Sanders also noted that the time off between March 17 through March 30 have been declared an “Act of God” by Pritzker while the March 16 cancellation is an emergency day meaning students will have to make that one day up. Sanders added: “We might need at least one more emergency day.”
A timeline of the virus shows that the first reported case in America was in the state of Washington in January, and later that month the first case was confirmed in Illinois. President Donald Trump declared a public health emergency in late January and later a state of national emergency on March 13.
The World Health Organization (WHO) declared COVID-19 a pandemic on March 11.
Pritzker issued a disaster proclamation on March 9 and since closing schools, he has ordered all restaurants and bars (private businesses) to shut down operations other than pickup, delivery and drive-thru services.
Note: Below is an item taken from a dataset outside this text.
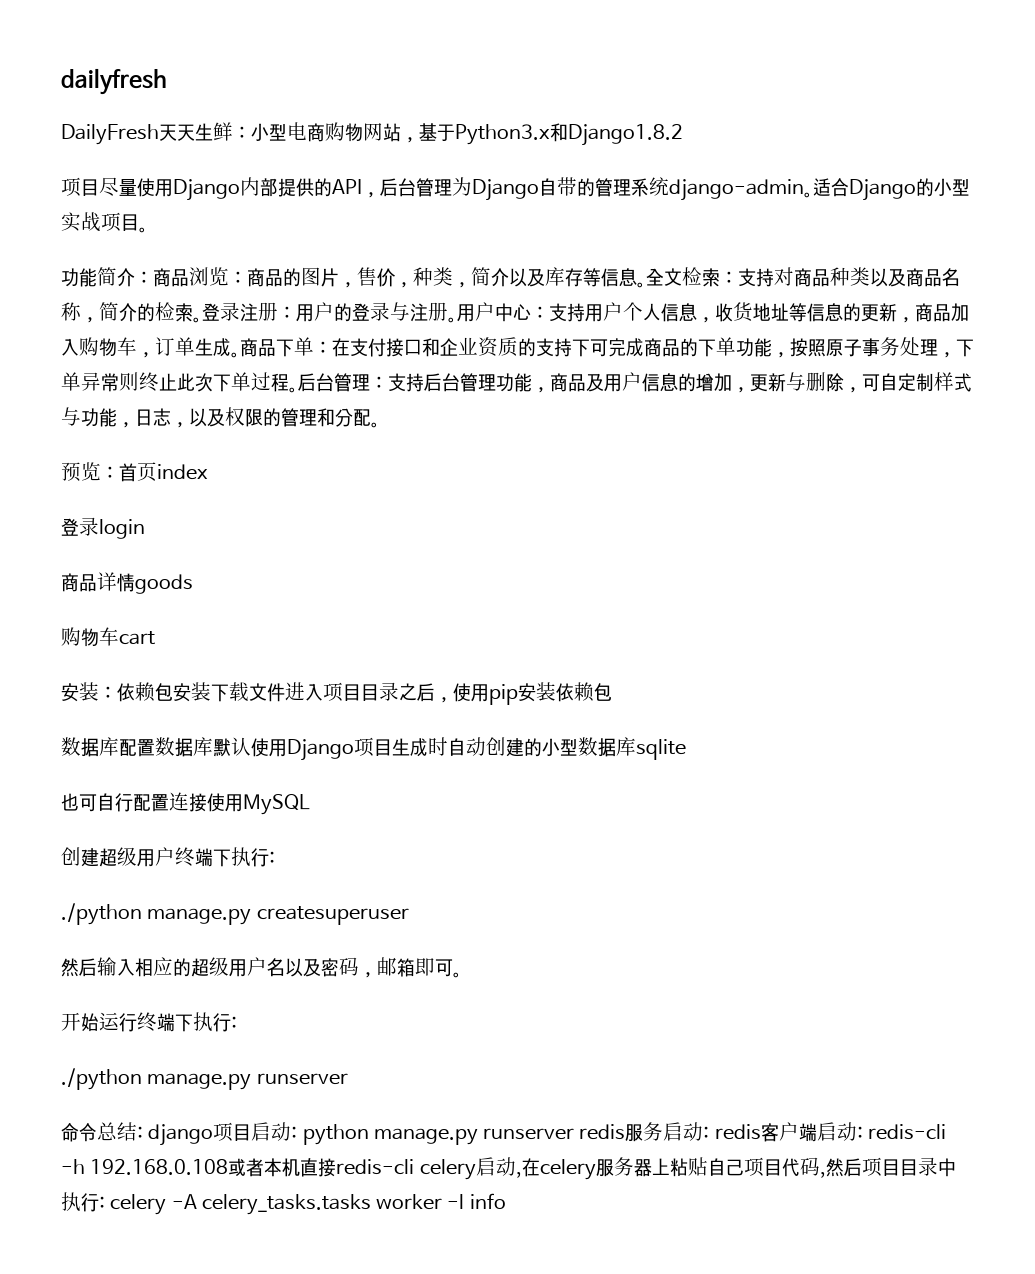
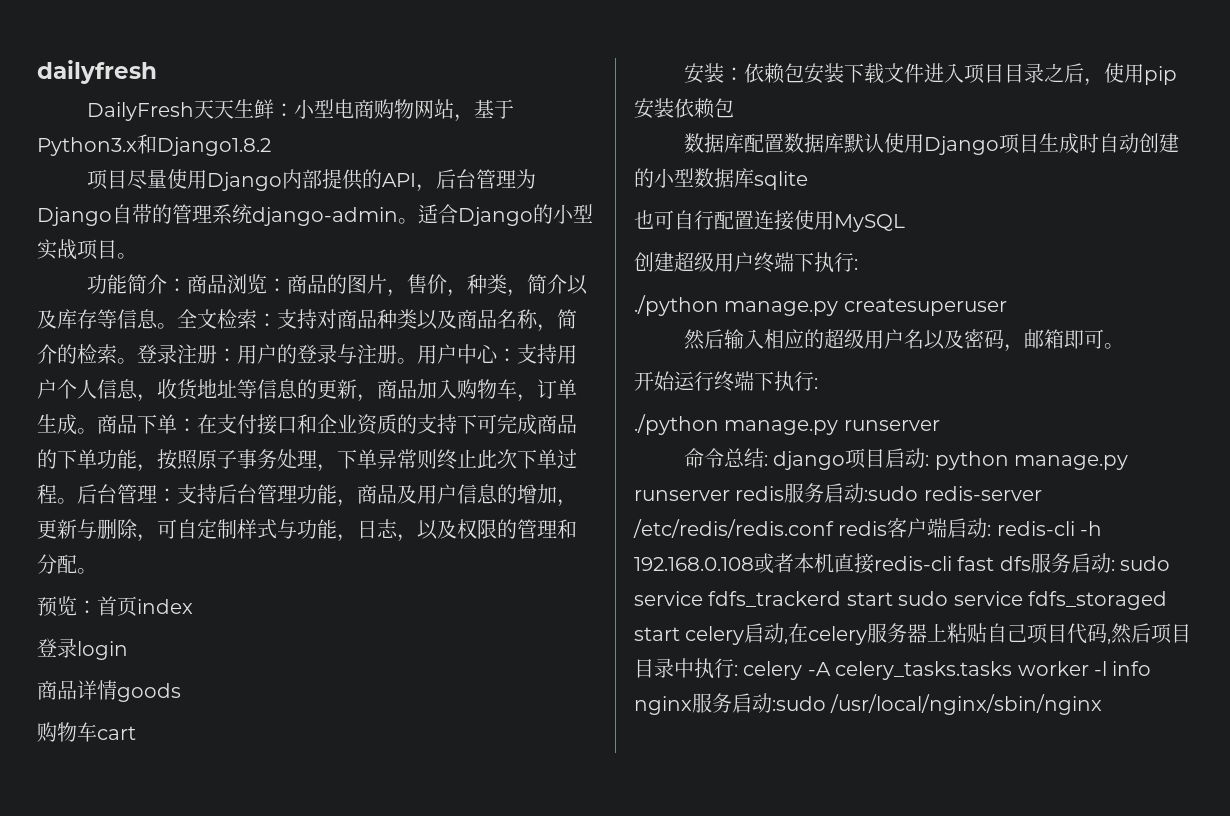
- 命令总结: django项目启动: python manage.py runserver redis服务启动: redis客户端启动: redis-cli -h 192.168.0.108或者本机直接redis-cli celery启动,在celery服务器上粘贴自己项目代码,然后项目目录中执行: celery -A celery_tasks.tasks worker -l info
+ 命令总结: django项目启动: python manage.py runserver redis服务启动:sudo redis-server /etc/redis/redis.conf redis客户端启动: redis-cli -h 192.168.0.108或者本机直接redis-cli fast dfs服务启动: sudo service fdfs_trackerd start sudo service fdfs_storaged start celery启动,在celery服务器上粘贴自己项目代码,然后项目目录中执行: celery -A celery_tasks.tasks worker -l info nginx服务启动:sudo /usr/local/nginx/sbin/nginx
He has also, on March 16, declared power to limit crowd sizes to less than 50 with exceptions for banks, gas stations, hospitals, pharmacies, shelters and stores.
Current data from the Centers for Disease Control show that there have been 3,487 confirmed coronavirus cases in America and 68 deaths, a 1.9 percent death rate which has been declining as more cases are confirmed. Of those deaths, 48 have been in Washington.
The WHO has reported 6,606 deaths worldwide due to COVID-19.
Data from the IDPH show that there have been 105 confirmed cases in Illinois while 1,038 tests have been negative for the virus. No deaths in the state have been reported.
In comparison, the CDC has estimated that between Oct. 1, 2019 and March 7 of this year there have been between 36 million and 51 million cases of influenza, the seasonal flu. It estimated 17 million to 24 million flu medical visits, 370,000 to 670,000 hospitalizations and 22,000 to 55,000 deaths.
The IDPH is not releasing as much flu data as it is on COVID-19, but it has reported 1,323 flu cases that have led to intensive care unit hospitalization. It does not have a total death number for the flu, but it reports eight pediatric deaths so far this flu season.